=== PROVIDED INFORMATION ===

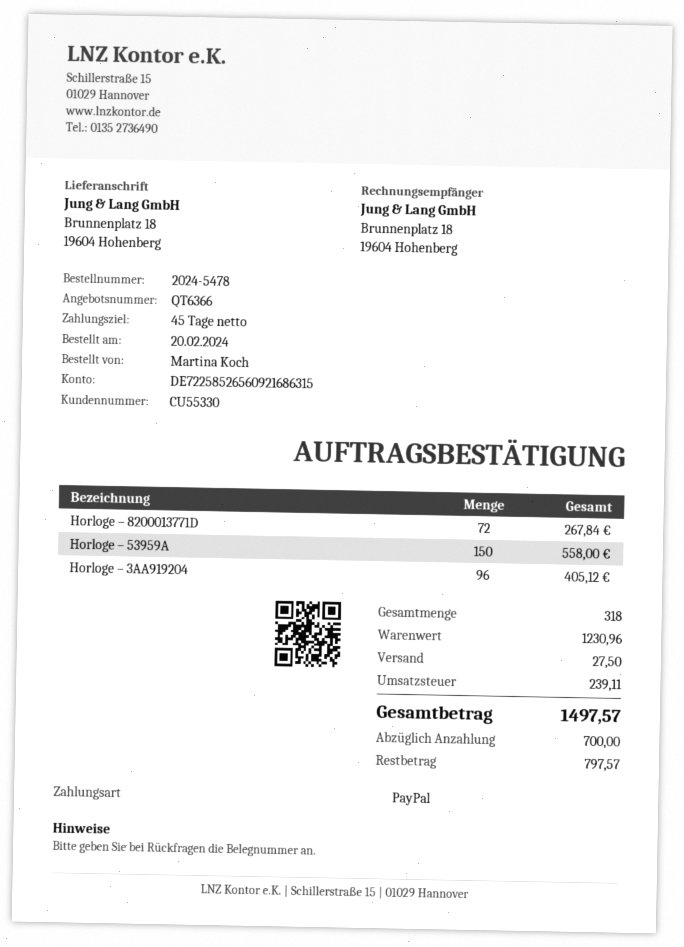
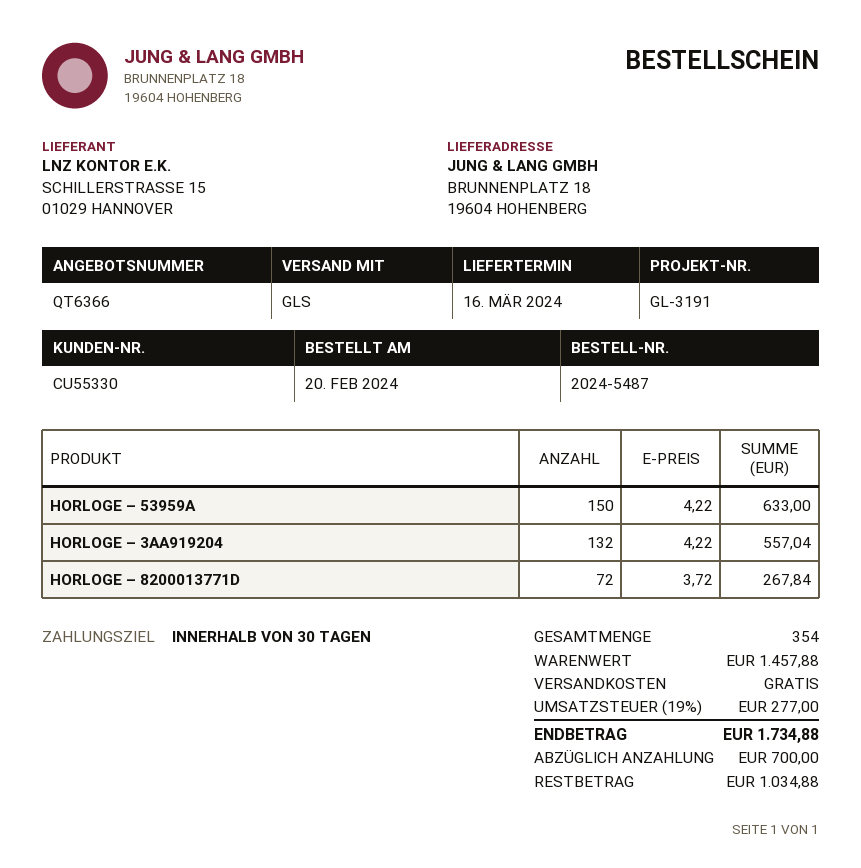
order number: 2024-5478 -> 2024-5487
payment terms: 45 days -> 30 days
Horloge – 53959A: 150 for 558.00 -> 150 for 633.00
Horloge – 3AA919204: 96 for 405.12 -> 132 for 557.04
total quantity: 318 -> 354
subtotal: 1230.96 -> 1457.88
shipping: 27.50 -> 0.00
tax: 239.11 -> 277.00
total: 1497.57 -> 1734.88
balance: 797.57 -> 1034.88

===

• **WORK TASK**: Retype the whole listing. Keep every word exact but include no pictures.

• **ANSWER FOR THE TASK**:
order number: 2024-5478 -> 2024-5487
payment terms: 45 days -> 30 days
Horloge – 53959A: 150 for 558.00 -> 150 for 633.00
Horloge – 3AA919204: 96 for 405.12 -> 132 for 557.04
total quantity: 318 -> 354
subtotal: 1230.96 -> 1457.88
shipping: 27.50 -> 0.00
tax: 239.11 -> 277.00
total: 1497.57 -> 1734.88
balance: 797.57 -> 1034.88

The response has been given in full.